= Vesna Stojanoska =

Mathematician

Vesna Stojanoska is a mathematician whose research focuses on stable homotopy theory, chromatic homotopy theory, Serre duality, and related topics in algebraic topology and arithmetic topology. Originally from North Macedonia, she works in the United States as an associate professor and Norman P. Jones Professorial Scholar in the Department of Mathematics at the University of Illinois Urbana-Champaign.

==Education and career==
Stojanoska is originally from Macedonia. As a high school student, she competed for the Republic of Macedonia in the 2000 and 2002 International Mathematical Olympiads, receiving a bronze medal in 2002. After undergraduate studies at the American University in Bulgaria, She completed her Ph.D. in mathematics at Northwestern University in 2011. Her dissertation, Duality for Topological Modular Forms, was supervised by Paul Goerss.

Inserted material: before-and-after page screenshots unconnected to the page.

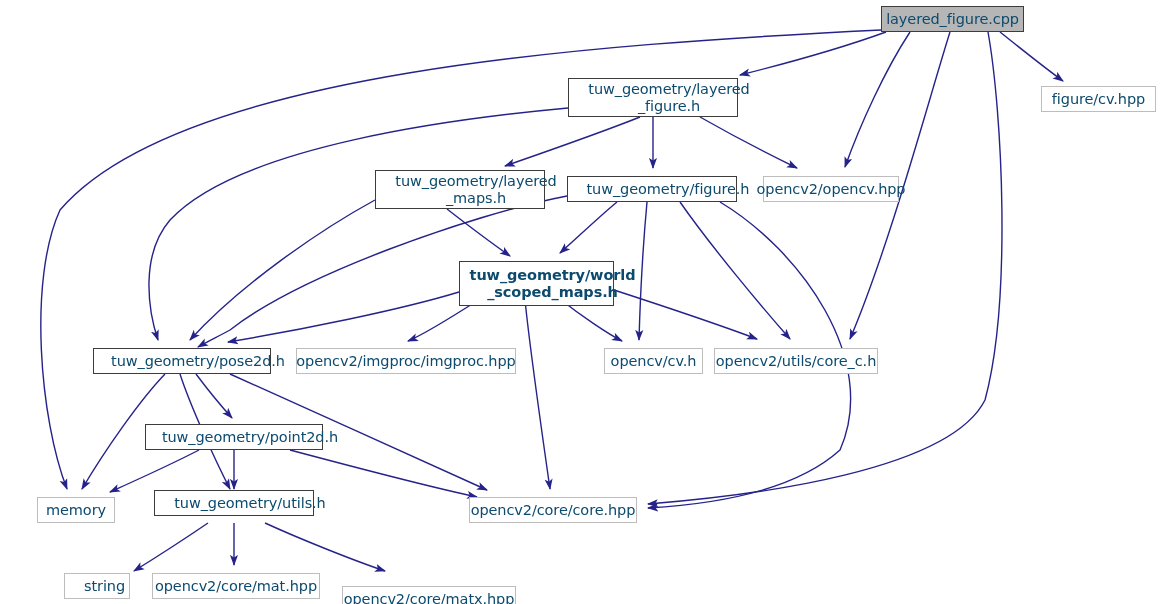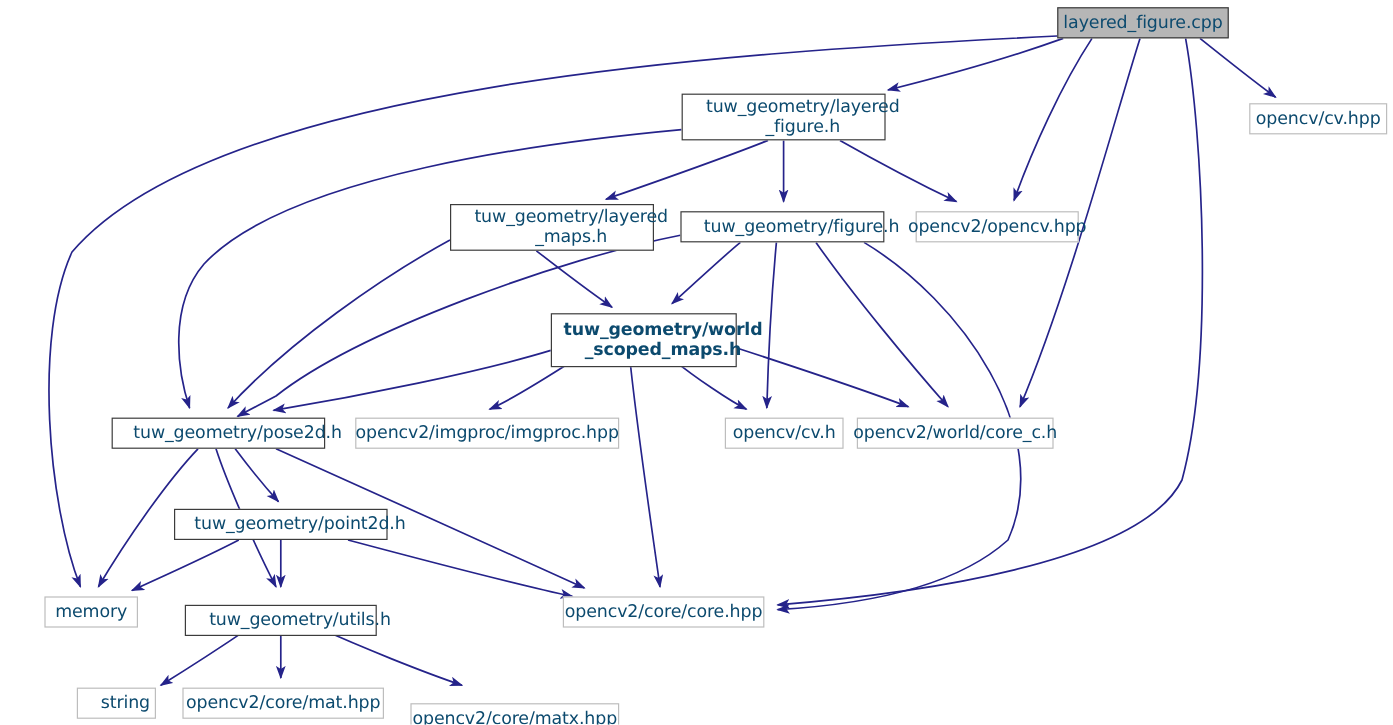--- a/index.html
+++ b/index.html
@@ -102,7 +102,7 @@
   </svg>
   <div id="nodes-group">
       <div class="node-box current" style="left: 881px; top: 6px; width: 143px; height: 26px;">layered_figure.cpp</div>
-      <div class="node-box " style="left: 1041px; top: 86px; width: 115px; height: 26px;">opencv/cv.hpp</div>
+      <div class="node-box " style="left: 1041px; top: 86px; width: 115px; height: 26px;">figure/cv.hpp</div>
       <div class="node-box internal" style="left: 568px; top: 78px; width: 170px; height: 39px;">tuw_geometry/layered
 _figure.h</div>
       <div class="node-box internal" style="left: 375px; top: 170px; width: 170px; height: 39px;">tuw_geometry/layered

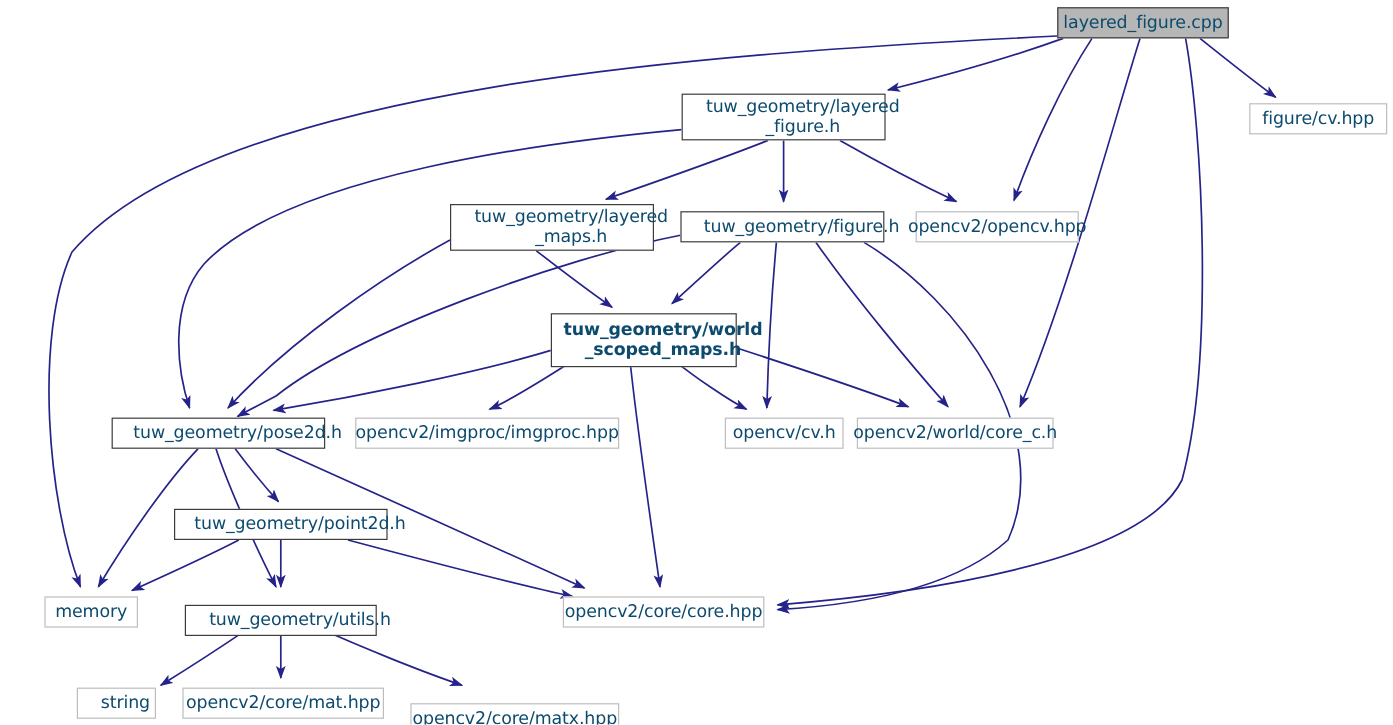--- a/index.html
+++ b/index.html
@@ -114,7 +114,7 @@
       <div class="node-box internal" style="left: 93px; top: 348px; width: 178px; height: 26px;">tuw_geometry/pose2d.h</div>
       <div class="node-box " style="left: 296px; top: 348px; width: 220px; height: 26px;">opencv2/imgproc/imgproc.hpp</div>
       <div class="node-box " style="left: 604px; top: 348px; width: 99px; height: 26px;">opencv/cv.h</div>
-      <div class="node-box " style="left: 714px; top: 348px; width: 164px; height: 26px;">opencv2/world/core_c.h</div>
+      <div class="node-box " style="left: 714px; top: 348px; width: 164px; height: 26px;">opencv2/utils/core_c.h</div>
       <div class="node-box internal" style="left: 145px; top: 424px; width: 178px; height: 26px;">tuw_geometry/point2d.h</div>
       <div class="node-box " style="left: 37px; top: 497px; width: 78px; height: 26px;">memory</div>
       <div class="node-box internal" style="left: 154px; top: 504px; width: 160px; height: 26px;">tuw_geometry/utils.h</div>

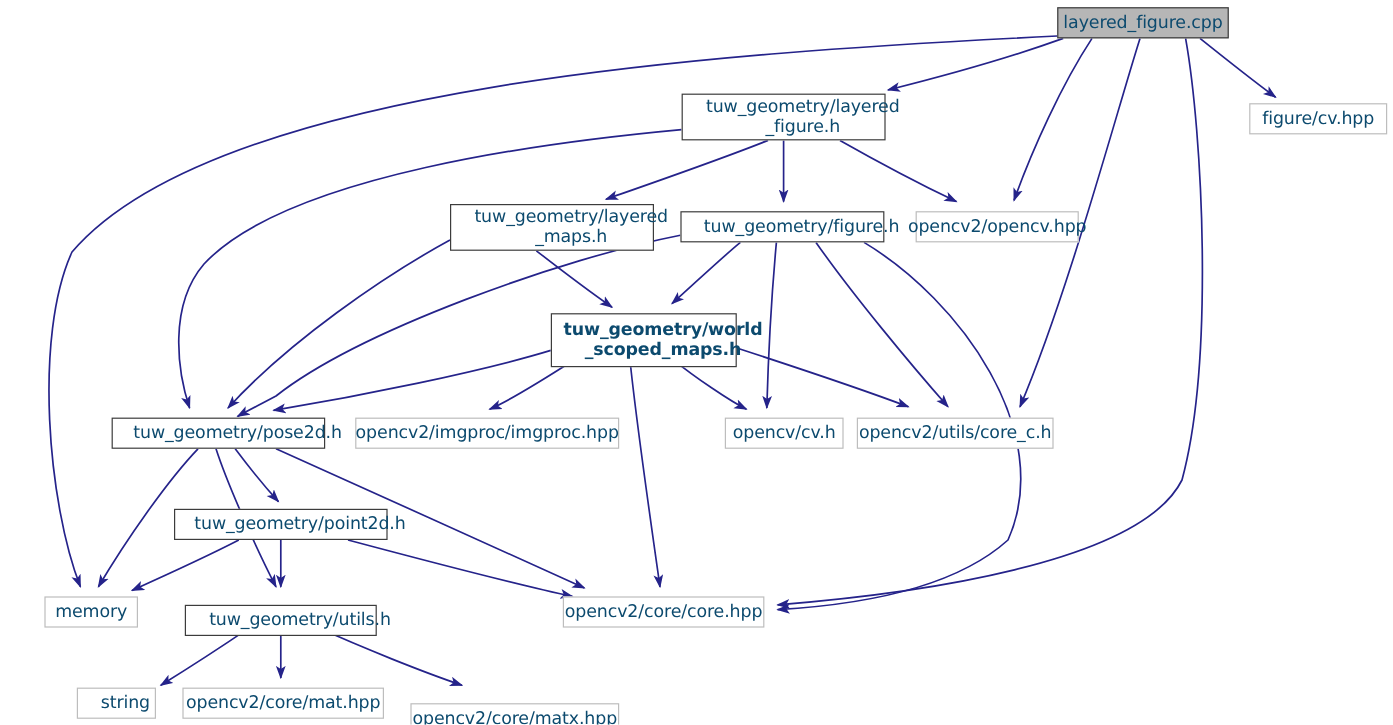--- a/index.html
+++ b/index.html
@@ -117,7 +117,7 @@
       <div class="node-box " style="left: 714px; top: 348px; width: 164px; height: 26px;">opencv2/utils/core_c.h</div>
       <div class="node-box internal" style="left: 145px; top: 424px; width: 178px; height: 26px;">tuw_geometry/point2d.h</div>
       <div class="node-box " style="left: 37px; top: 497px; width: 78px; height: 26px;">memory</div>
-      <div class="node-box internal" style="left: 154px; top: 504px; width: 160px; height: 26px;">tuw_geometry/utils.h</div>
+      <div class="node-box internal" style="left: 154px; top: 490px; width: 160px; height: 26px;">tuw_geometry/utils.h</div>
       <div class="node-box " style="left: 469px; top: 497px; width: 168px; height: 26px;">opencv2/core/core.hpp</div>
       <div class="node-box " style="left: 64px; top: 573px; width: 66px; height: 26px; padding-left: 15px;">string</div>
       <div class="node-box " style="left: 152px; top: 573px; width: 168px; height: 26px;">opencv2/core/mat.hpp</div>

She became a postdoctoral researcher at the Massachusetts Institute of Technology, working with Haynes Miller, in California, as a Viterbi Endowed Postdoctoral Scholar at the Mathematical Sciences Research Institute, and in Germany, at the Max Planck Institute for Mathematics in Bonn. She joined the University of Illinois Urbana-Champaign as an assistant professor in 2015.

==Recognition==
Stojanoska was a 2009 recipient of the Carl B. Allendoerfer Award for expository writing in mathematics, for a paper she wrote as an undergraduate at the American University in Bulgaria, with Orlin Stoytchev, on the fundamental group of the 3D rotation group.

She was a 2022 Simons Fellow in Mathematics, and was elected to the 2026 class of Fellows of the American Mathematical Society.